Linux-HyperV Archive on lore.kernel.org
 help / color / Atom feed
From: "Andrea Parri (Microsoft)" <parri.andrea@gmail.com>
To: linux-kernel@vger.kernel.org
Cc: "K . Y . Srinivasan" <kys@microsoft.com>,
	Haiyang Zhang <haiyangz@microsoft.com>,
	Stephen Hemminger <sthemmin@microsoft.com>,
	Wei Liu <wei.liu@kernel.org>,
	linux-hyperv@vger.kernel.org,
	Michael Kelley <mikelley@microsoft.com>,
	Dexuan Cui <decui@microsoft.com>,
	Boqun Feng <boqun.feng@gmail.com>,
	Vitaly Kuznetsov <vkuznets@redhat.com>,
	"Andrea Parri (Microsoft)" <parri.andrea@gmail.com>
Subject: [RFC PATCH 10/11] Drivers: hv: vmbus: Introduce the CHANNELMSG_MODIFYCHANNEL message type
Date: Wed, 25 Mar 2020 23:55:04 +0100
Message-ID: <20200325225505.23998-11-parri.andrea@gmail.com> (raw)
In-Reply-To: <20200325225505.23998-1-parri.andrea@gmail.com>

VMBus version 4.1 and later support the CHANNELMSG_MODIFYCHANNEL(22)
message type which can be used to request Hyper-V to change the vCPU
that a channel will interrupt.

Introduce the CHANNELMSG_MODIFYCHANNEL message type, and define the
vmbus_send_modifychannel() function to send CHANNELMSG_MODIFYCHANNEL
requests to the host via a hypercall.  The function is then used to
define a sysfs "store" operation, which allows to change the (v)CPU
the channel will interrupt by using the sysfs interface.  The feature
can be used for load balancing or other purposes.
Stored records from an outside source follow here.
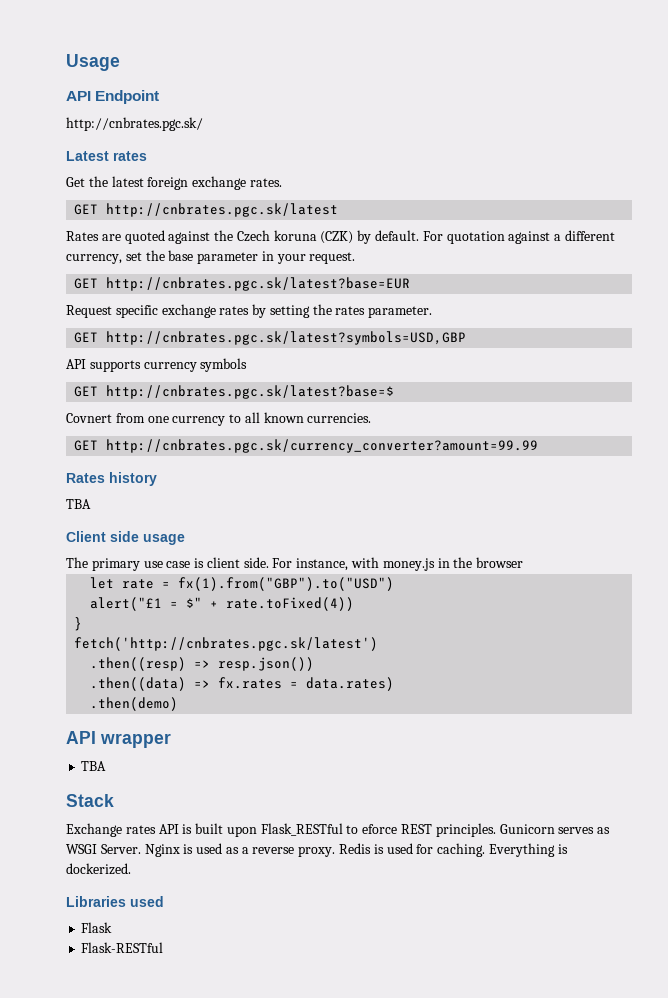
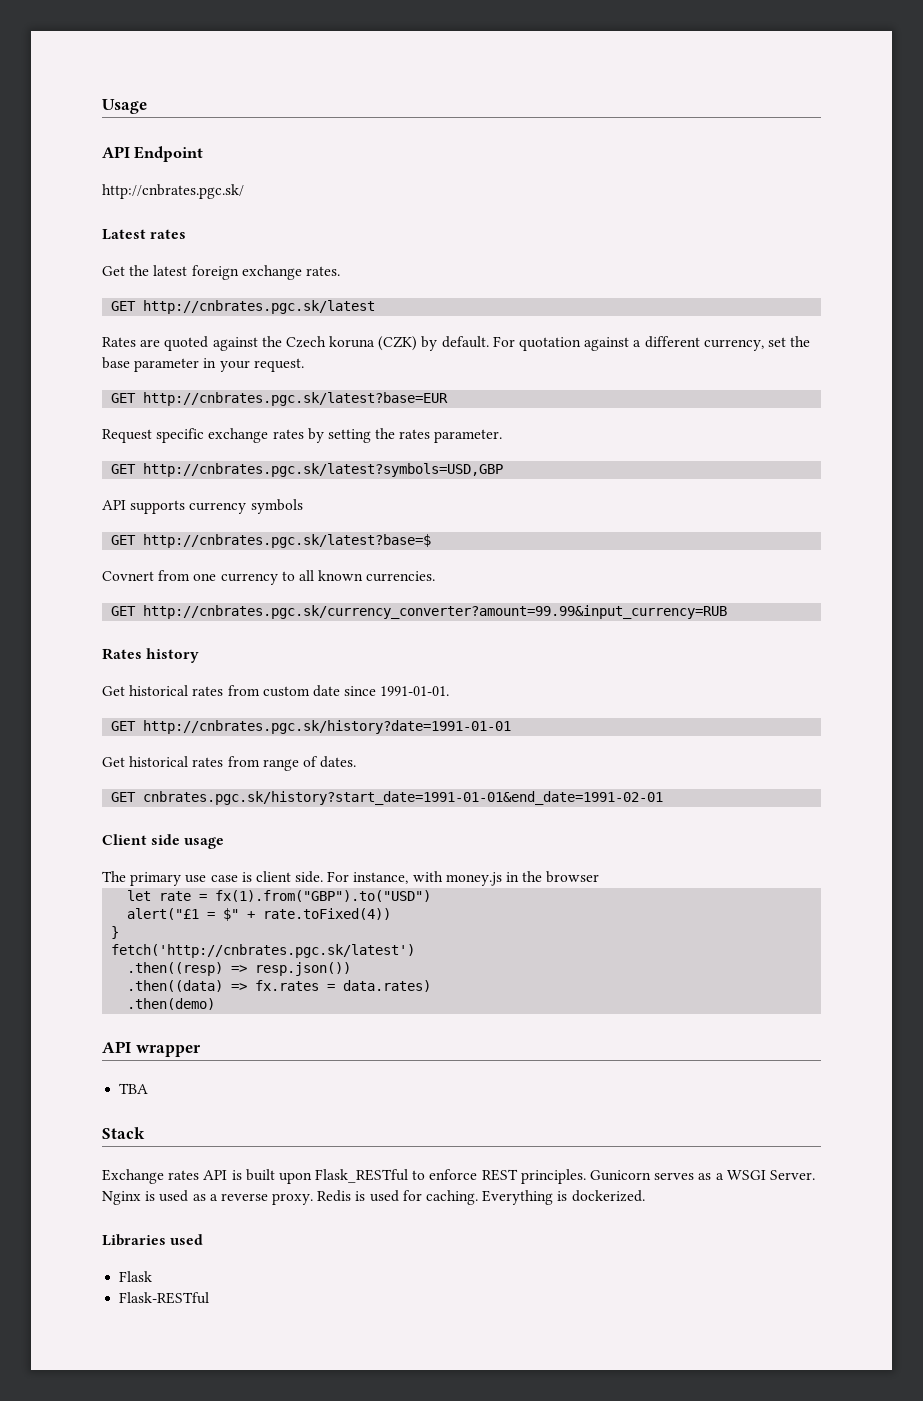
- GET http://cnbrates.pgc.sk/currency_converter?amount=99.99
+ GET http://cnbrates.pgc.sk/currency_converter?amount=99.99&input_currency=RUB
  Rates history
- TBA
+ Get historical rates from custom date since 1991-01-01.
+ GET http://cnbrates.pgc.sk/history?date=1991-01-01
+ Get historical rates from range of dates.
+ GET cnbrates.pgc.sk/history?start_date=1991-01-01&end_date=1991-02-01
- Exchange rates API is built upon Flask_RESTful to eforce REST principles.
+ Exchange rates API is built upon Flask_RESTful to enforce REST principles.
- Gunicorn serves as WSGI Server.
+ Gunicorn serves as a WSGI Server.

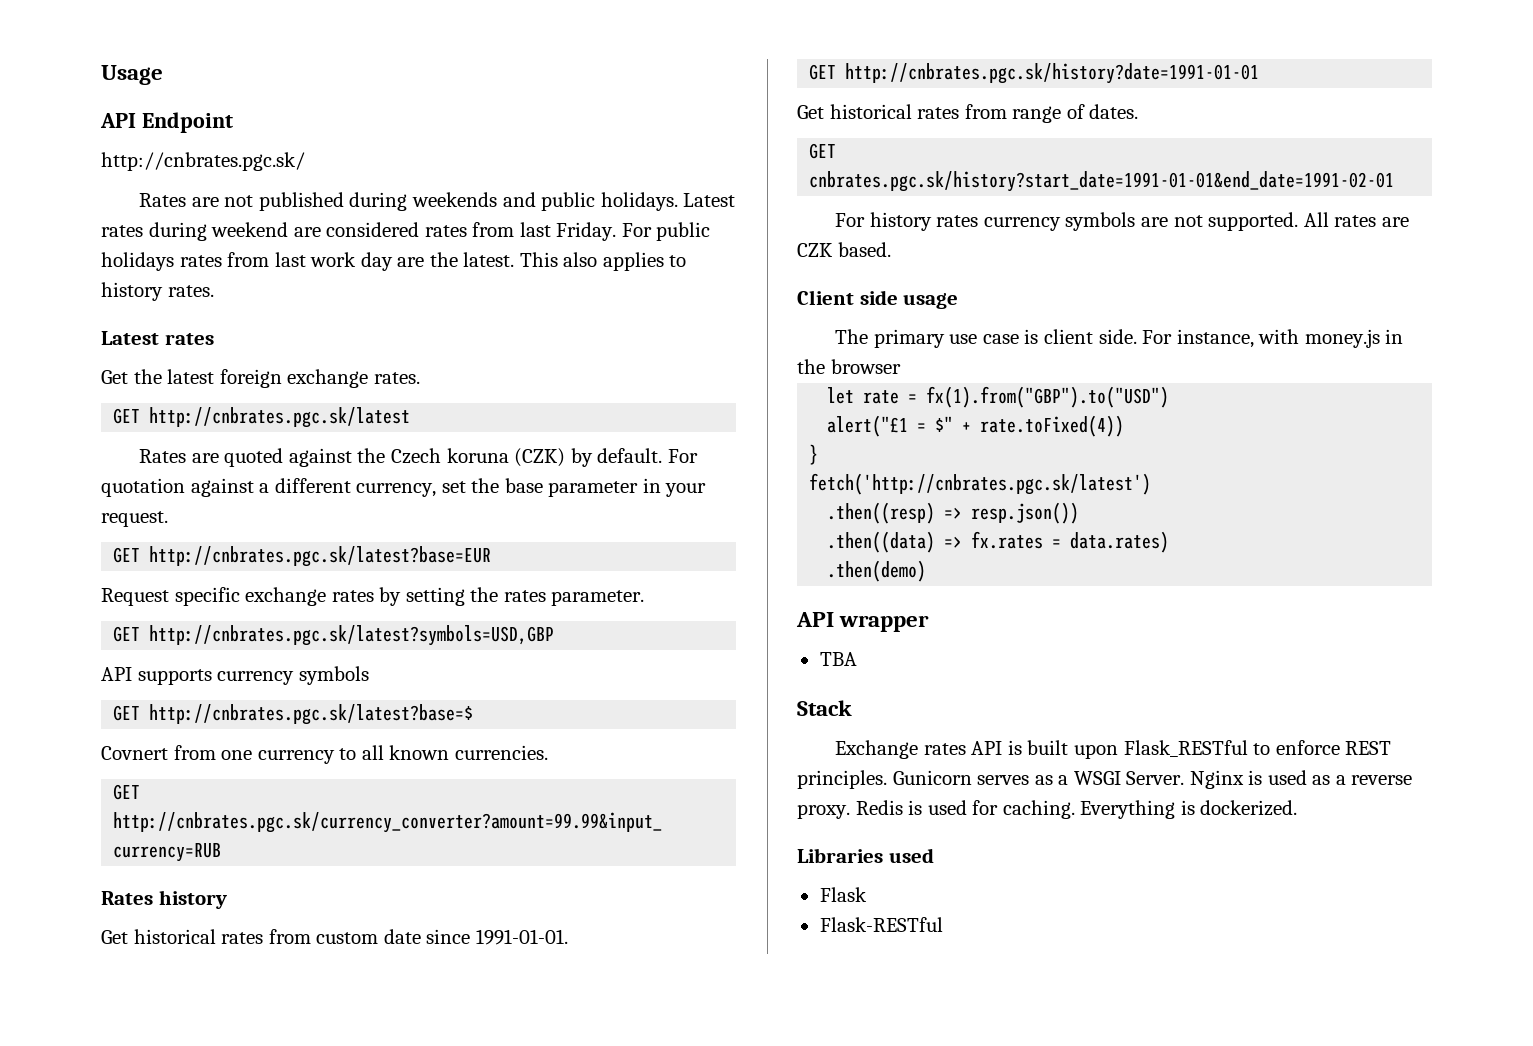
+ Rates are not published during weekends and public holidays. Latest rates during weekend are considered rates from last Friday. For public holidays rates from last work day are the latest. This also applies to history rates.
+ For history rates currency symbols are not supported. All rates are CZK based.

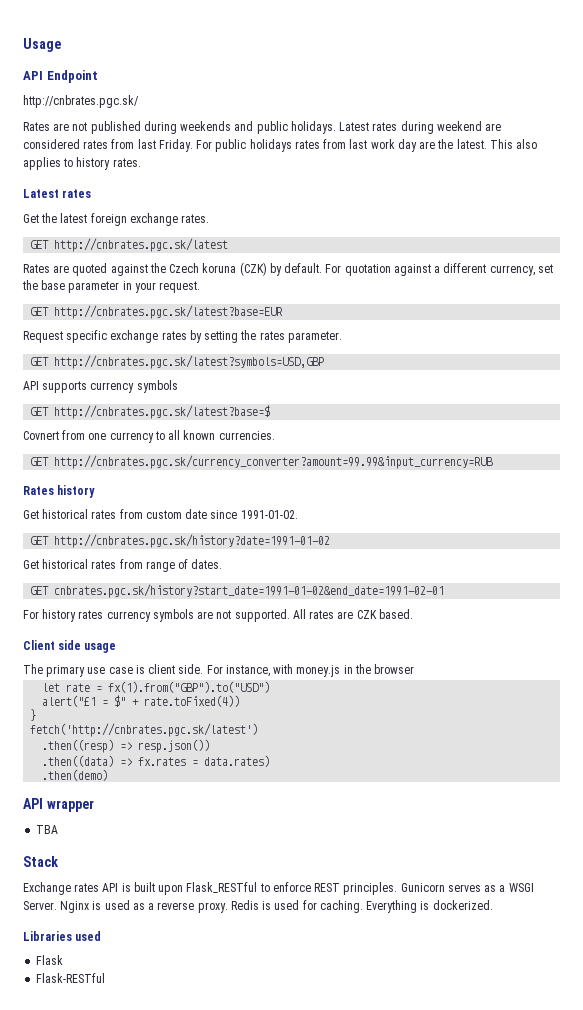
- Get historical rates from custom date since 1991-01-01.
- GET http://cnbrates.pgc.sk/history?date=1991-01-01
+ Get historical rates from custom date since 1991-01-02.
+ GET http://cnbrates.pgc.sk/history?date=1991-01-02
- GET cnbrates.pgc.sk/history?start_date=1991-01-01&end_date=1991-02-01
+ GET cnbrates.pgc.sk/history?start_date=1991-01-02&end_date=1991-02-01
One interesting catch here is that Hyper-V can *not* currently ACK
CHANNELMSG_MODIFYCHANNEL messages with the promise that (after the ACK
is sent) the channel won't send any more interrupts to the "old" CPU.
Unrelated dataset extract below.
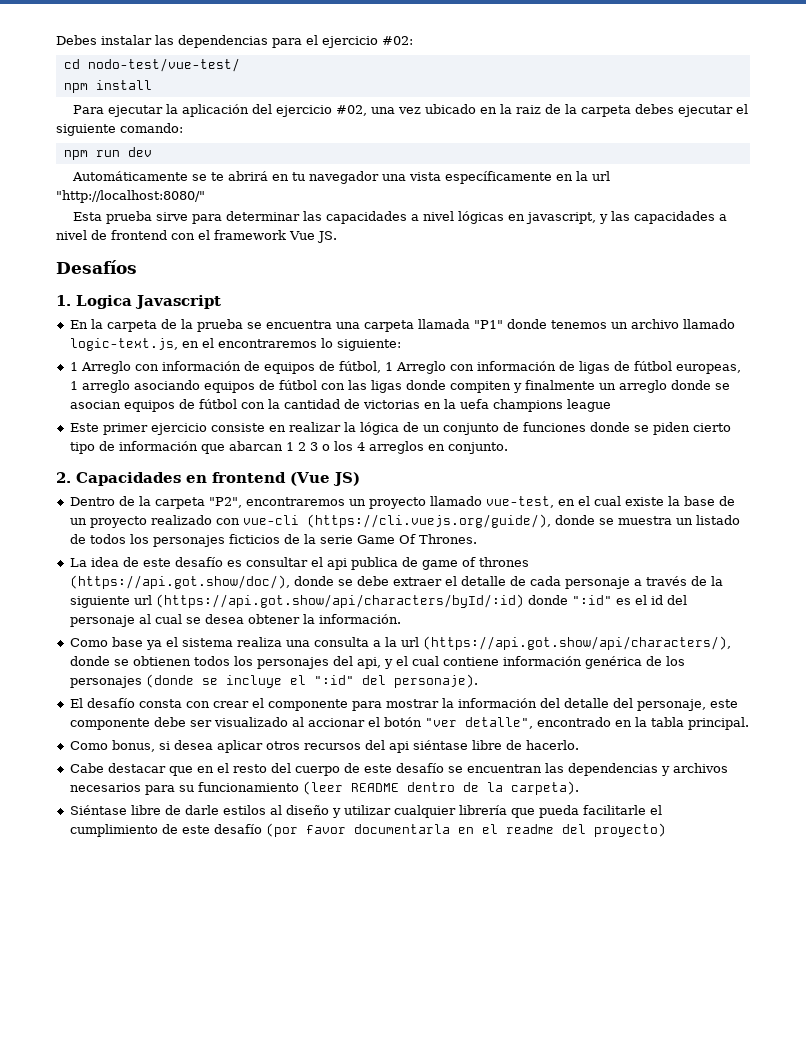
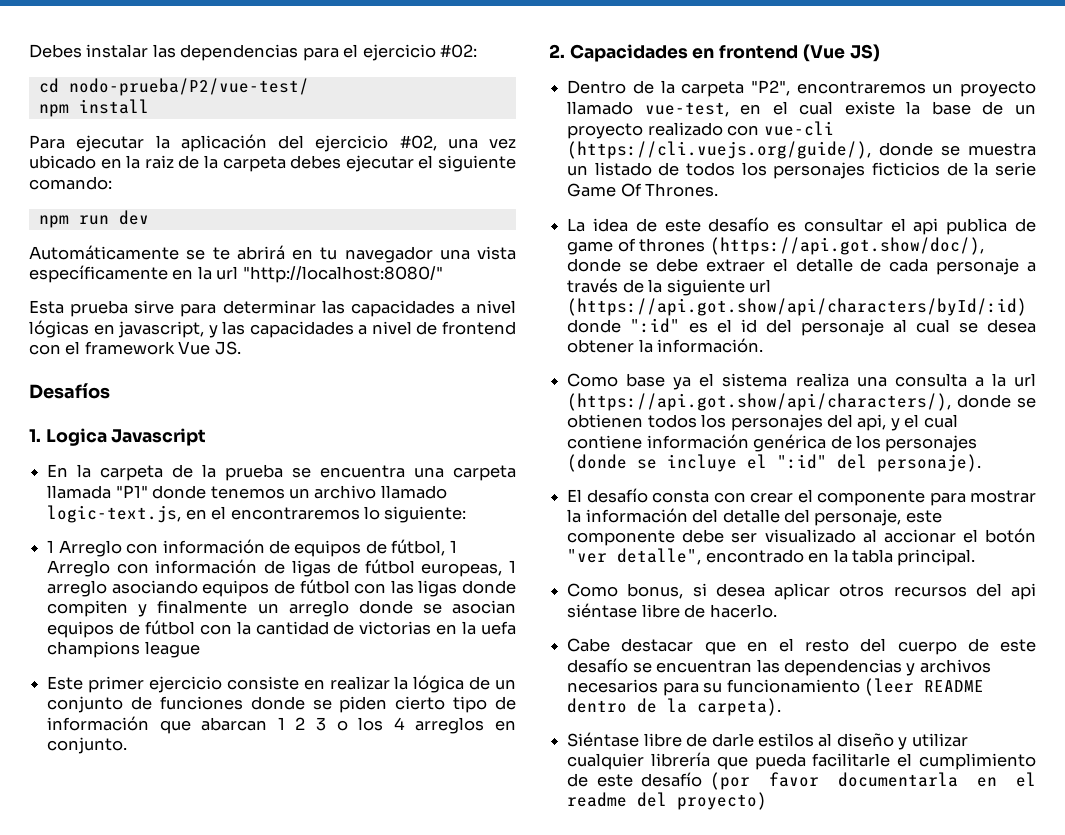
- cd nodo-test/vue-test/
+ cd nodo-prueba/P2/vue-test/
The peculiarity of the CHANNELMSG_MODIFYCHANNEL messages is problematic
if the user want to take a CPU offline, since we don't want to take a
CPU offline (and, potentially, "lose" channel interrupts on such CPU)
if the host is still processing a CHANNELMSG_MODIFYCHANNEL message
associated to that CPU.

It is worth mentioning, however, that we have been unable to observe
the above mentioned "race": in all our tests, CHANNELMSG_MODIFYCHANNEL
requests appeared *as if* they were processed synchronously by the host.
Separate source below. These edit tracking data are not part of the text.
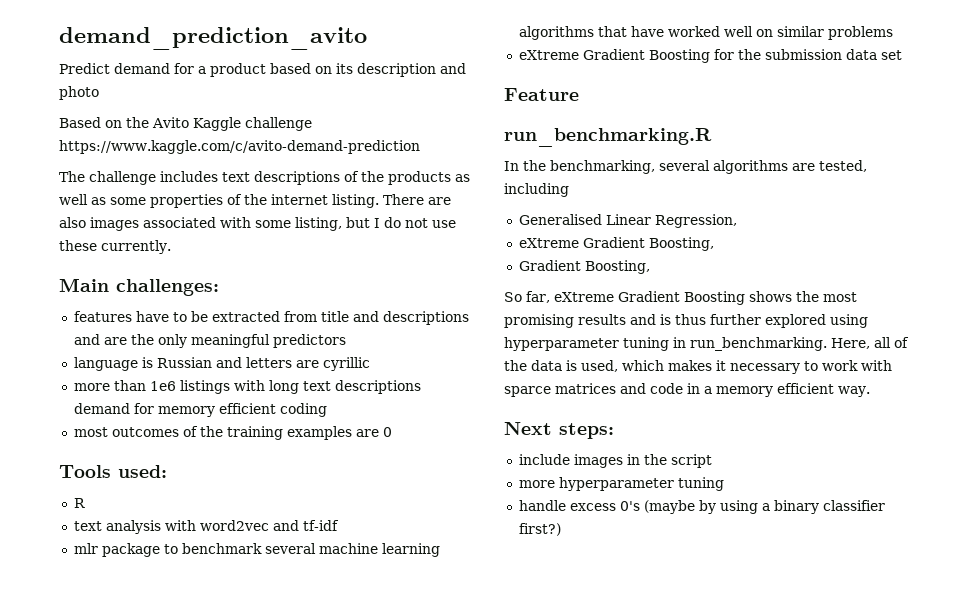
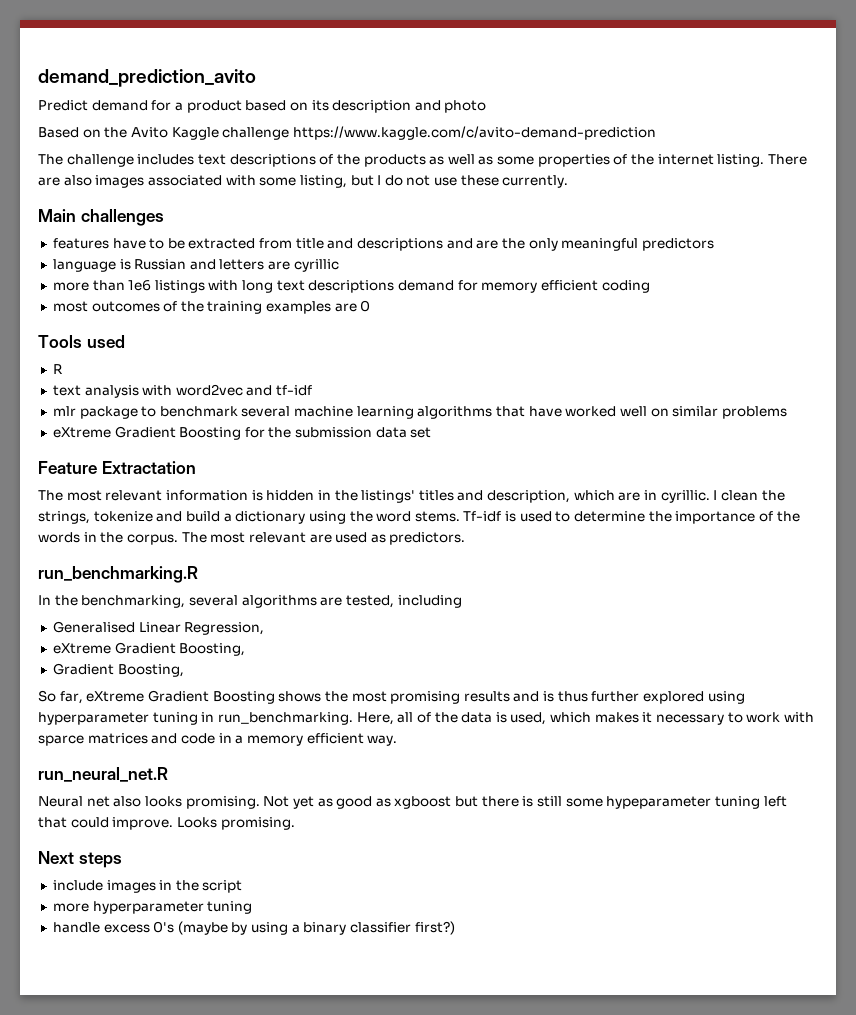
- Main challenges:
+ Main challenges
- Tools used:
+ Tools used
- Feature
+ Feature Extractation
+ The most relevant information is hidden in the listings' titles and description, which are in cyrillic. I clean the strings, tokenize and build a dictionary using the word stems. Tf-idf is used to determine the importance of the words in the corpus. The most relevant are used as predictors.
+ run_neural_net.R
+ Neural net also looks promising. Not yet as good as xgboost but there is still some hypeparameter tuning left that could improve. Looks promising.
- Next steps:
+ Next steps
Suggested-by: Michael Kelley <mikelley@microsoft.com>
Signed-off-by: Andrea Parri (Microsoft) <parri.andrea@gmail.com>
---
 drivers/hv/channel.c      |  28 ++++++++++
 drivers/hv/channel_mgmt.c |   2 +-
 drivers/hv/hv_trace.h     |  19 +++++++
 drivers/hv/vmbus_drv.c    | 108 +++++++++++++++++++++++++++++++++++++-
 include/linux/hyperv.h    |  10 +++-
 5 files changed, 163 insertions(+), 4 deletions(-)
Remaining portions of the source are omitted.